🤖 AI Summary
This work addresses the problem of generating unbounded dynamic 3D scenes from a single-view video, enabling spatially extensive camera fly-throughs with spatiotemporally consistent 3D motion and semantically controllable scene extension. To this end, we propose DynamicVoyager—a novel framework that first maps single-view video input into dynamic point clouds and introduces ray-wise contextual modeling. By jointly optimizing depth estimation, dynamic geometry reconstruction, and iterative ray-guided rendering, it explicitly embeds 3D motion priors into 2D outpainting. Unlike prior methods constrained by static geometry or limited temporal coherence, DynamicVoyager overcomes the inherent boundary limitations of single-view dynamic scene generation, supporting long-range camera trajectories and cross-frame motion consistency. Experiments demonstrate that our approach generates geometrically plausible, temporally coherent, and semantically editable infinite dynamic 3D scenes, achieving significant improvements over baselines in motion consistency, visual realism, and controllability.
📝 Abstract
This paper studies the problem of generating an unbounded dynamic scene from a single view, which has wide applications in augmented/virtual reality and robotics. Since the scene is changing over time, different generated views need to be consistent with the underlying 3D motions. While previous works learn such consistency by training from multiple views, the generated scene regions are bounded to be close to the training views with limited camera movements. To address this issue, we propose DynamicVoyager that reformulates the dynamic scene generation as a scene outpainting process for new dynamic content.
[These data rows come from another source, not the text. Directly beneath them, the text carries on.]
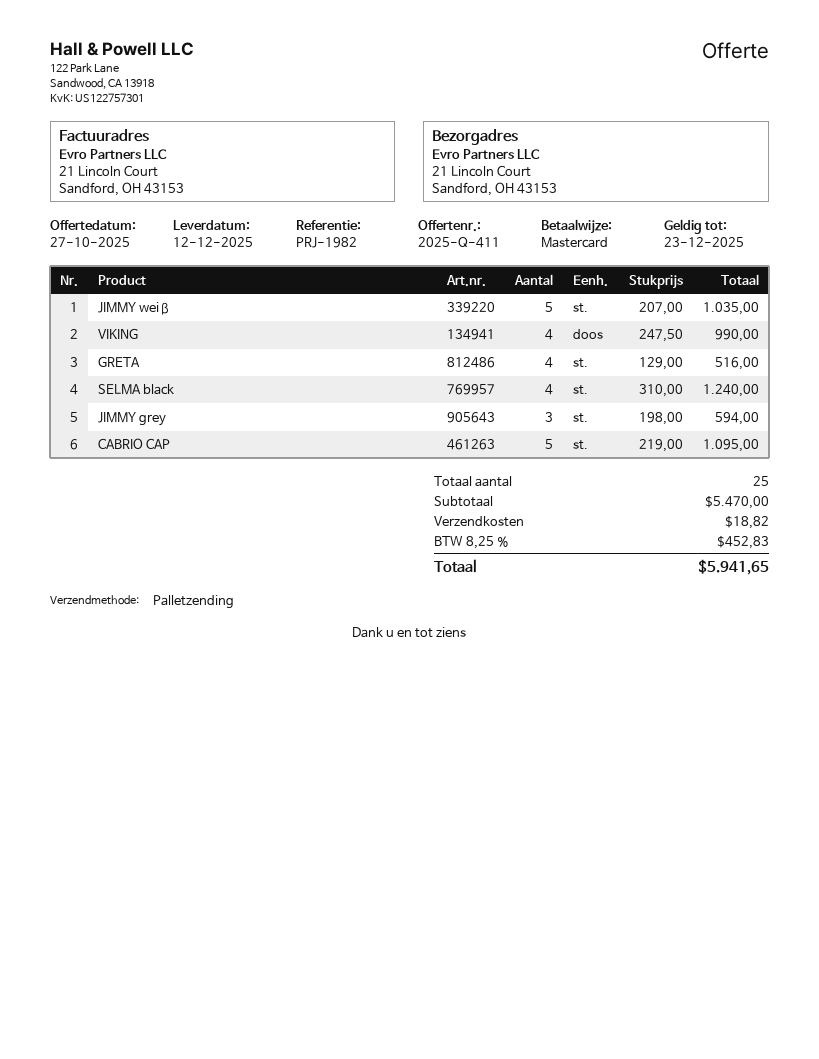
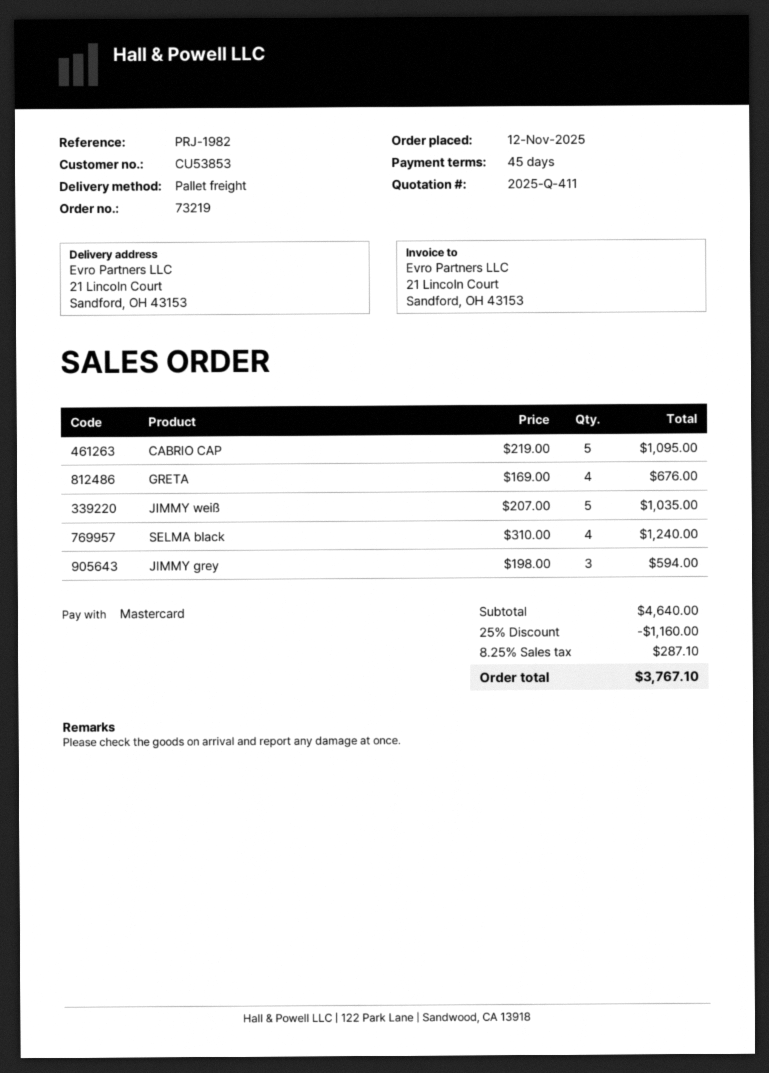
VIKING: 4 x 247.50 = 990.00 -> none
GRETA: 4 x 129.00 = 516.00 -> 4 x 169.00 = 676.00
subtotal: 5470.00 -> 4640.00
discount: none -> 25% = 1160.00
shipping: 18.82 -> none
tax: 8.25% = 452.83 -> 8.25% = 287.10
total: 5941.65 -> 3767.10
As 2D outpainting models can hardly generate 3D consistent motions from only 2D pixels at a single view, we consider pixels as rays to enrich the pixel input with the ray context, so that the 3D motion consistency can be learned from the ray information. More specifically, we first map the single-view video input to a dynamic point cloud with the estimated video depths. Then we render the partial video at a novel view and outpaint the video with ray contexts from the point cloud to generate 3D consistent motions. We employ the outpainted video to update the point cloud, which is used for scene outpainting from future novel views. Experiments show that our model is able to generate unbounded scenes with consistent motions along fly-through cameras, and the generated contents can be controlled with scene prompts.